SIDRU : que fait le maire d’Achères ?
En octobre dernier nous alertions les Achérois des risques pris par le syndicat qui gère les ordures ménagères d’Achères et de 14 autres communes voisines (voir notre article n°1).
Un groupe de socialistes de Saint-Germain animé par Jean Laurent (conseiller municipal) et Emmanuel Fruchard a continué depuis cette date à analyser les opérations liées à cette gestion de dette et à alerter les autorités compétentes. Pour plus de détails, voir ces articles : Sidru, PS de Saint-Germain.
Ce qui ressort de cette analyse, c’est que ce syndicat fonctionne avec des contrôles très fragiles. La plupart des maires, dont A. Outreman, ne se sont pas impliqués dans la gestion du syndicat et n’ont pas joué leur rôle de contrôle (1).
Comme nous le signalions en octobre, le maire d’Achères a lui aussi reçu ces courriers alarmants. Malgré ces avertissements pourtant clairs, A. Outreman n’a pas souhaité en savoir plus sur ce dossier et il n’a répondu à aucun des deux courriers qui lui ont été adressés.
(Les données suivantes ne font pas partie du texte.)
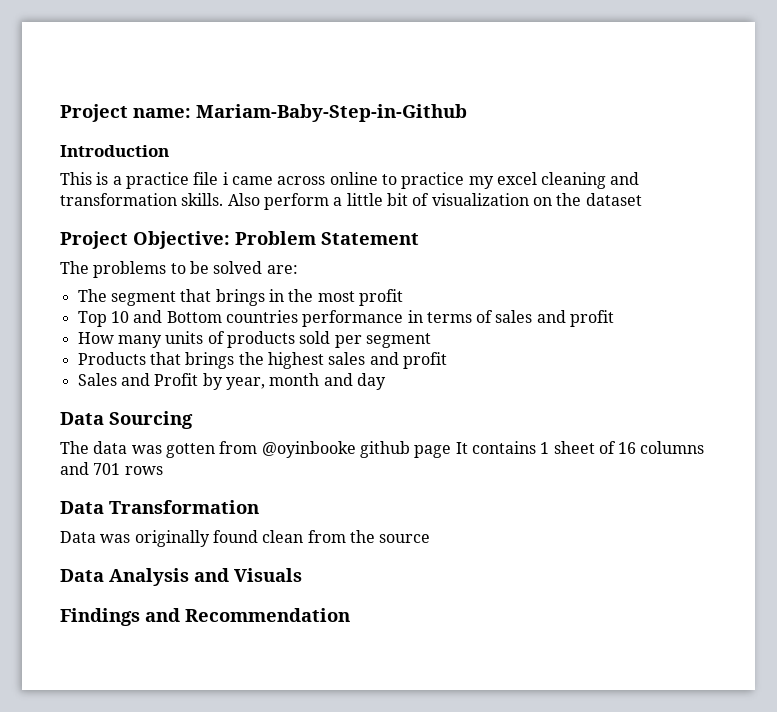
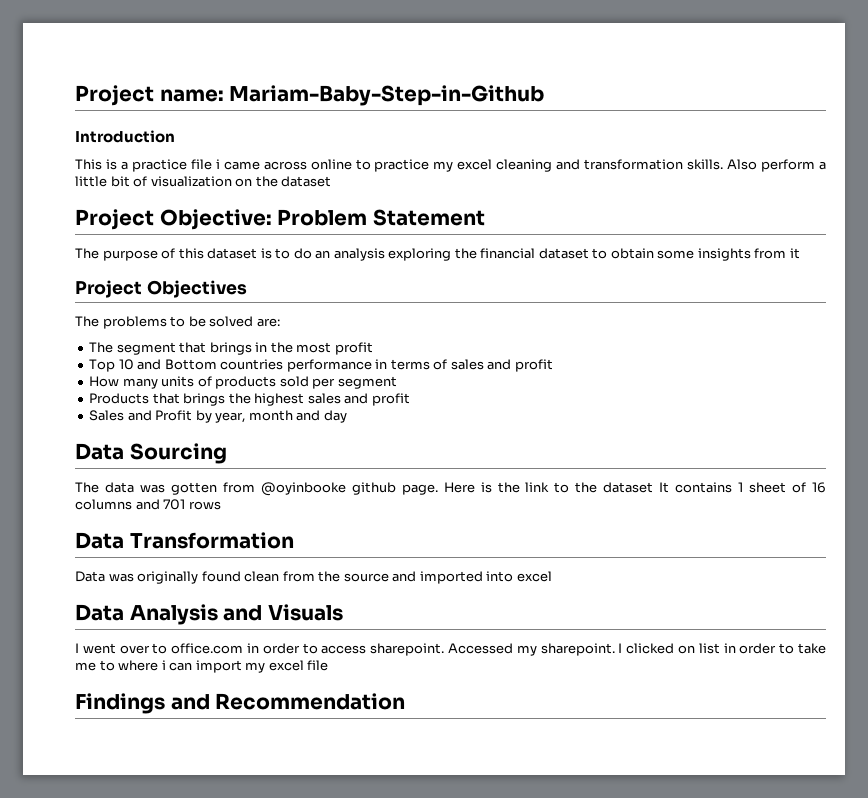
(419, 238) none -> [75,248,800,261] [75,280,247,298] // The purpose of this dataset is to do an analysis exploring the financial dataset to obtain some insights from it // Project Objectives
[414,445,452,458] page -> [401,482,654,495] page. Here is the link to the dataset
(431, 538) none -> [392,571,552,584] and imported into excel
(302, 575) none -> [75,643,826,656] [75,660,329,673] // I went over to office.com in order to access sharepoint. Accessed my sharepoint. I clicked on list in order to take me to where i can import my excel file

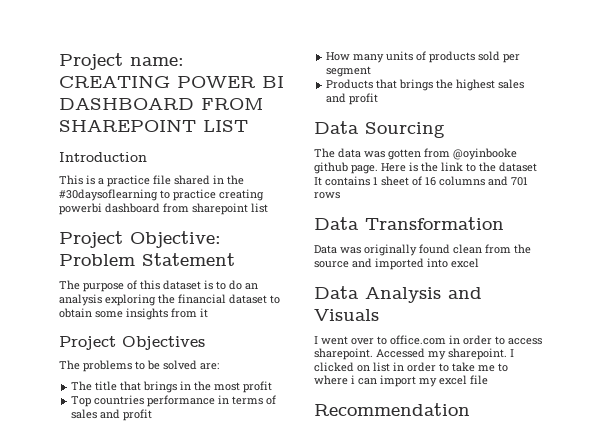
[229,85,545,106] Mariam-Baby-Step-in-Github -> [59,75,284,88] [59,98,263,110] [59,119,248,132] CREATING POWER BI DASHBOARD FROM SHAREPOINT LIST
[215,159,826,172] [75,176,332,187] i came across online to practice my excel cleaning and transformation skills. Also perform a little bit of visualization on the dataset -> [174,175,244,185] [59,189,264,201] [59,203,268,215] shared in the #30daysoflearning to practice creating powerbi dashboard from sharepoint list
[116,342,176,355] segment -> [95,381,118,391] title
[118,359,217,370] 10 and Bottom -> (92, 401) none
[89,410,347,423] // Sales and Profit by year, month and day -> (379, 99) none
[75,693,210,714] Findings and -> (488, 380) none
Cette inaction est une lourde erreur qui coûtera probablement très cher à tous les Achérois.
Dans le cas du Sidru la dette est gérée principalement par le président du syndicat (E. Lamy, maire de Saint-Germain), à qui les représentants des 15 communes ont donné une délégation de signature. Les socialistes de Saint-Germain ont informé les maires des 15 communes par deux fois, en septembre et en novembre 2007, des risques élevés pris par le Syndicat et des pertes latentes, estimées à 20 millions d’euros fin novembre 2007, soit 100 euros par habitant des 15 communes.
Pour une famille de 4 personnes ce sont 400 euros qui ont été perdus depuis 2005 ! Et encore cette perte n’est-elle qu’une moyenne des scénarios possibles, qui s’étalent entre de maigres gains et des pertes bien supérieures.
Il est temps de donner à Achères une représentation compétente et capable de donner aux dossiers importants toute l’attention qu’ils méritent. Pour cela, votez pour « Un nouvel avenir pour Achères », liste de gauche dirigée par Daniel Lattanzio !
(1) Dans un syndicat intercommunal, les comptes ne sont pas validés par un commissaire au compte, comme c’est le cas dans les entreprises. La gestion quotidienne du syndicat est assurée par son bureau, en particulier son président, la régularité des opérations est assurée par le trésorier payeur général et la responsabilité du contrôle de la pertinence des décisions de gestion revient aux autres maires du syndicat. La Chambre Régionale des Comptes vérifie la régularité et la qualité de la gestion, mais seulement a posteriori. Sauf demande du préfet, les vérifications de la Chambre Régionale des Comptes se font avec une fréquence réduite, qui ne remplace pas le rôle des maires.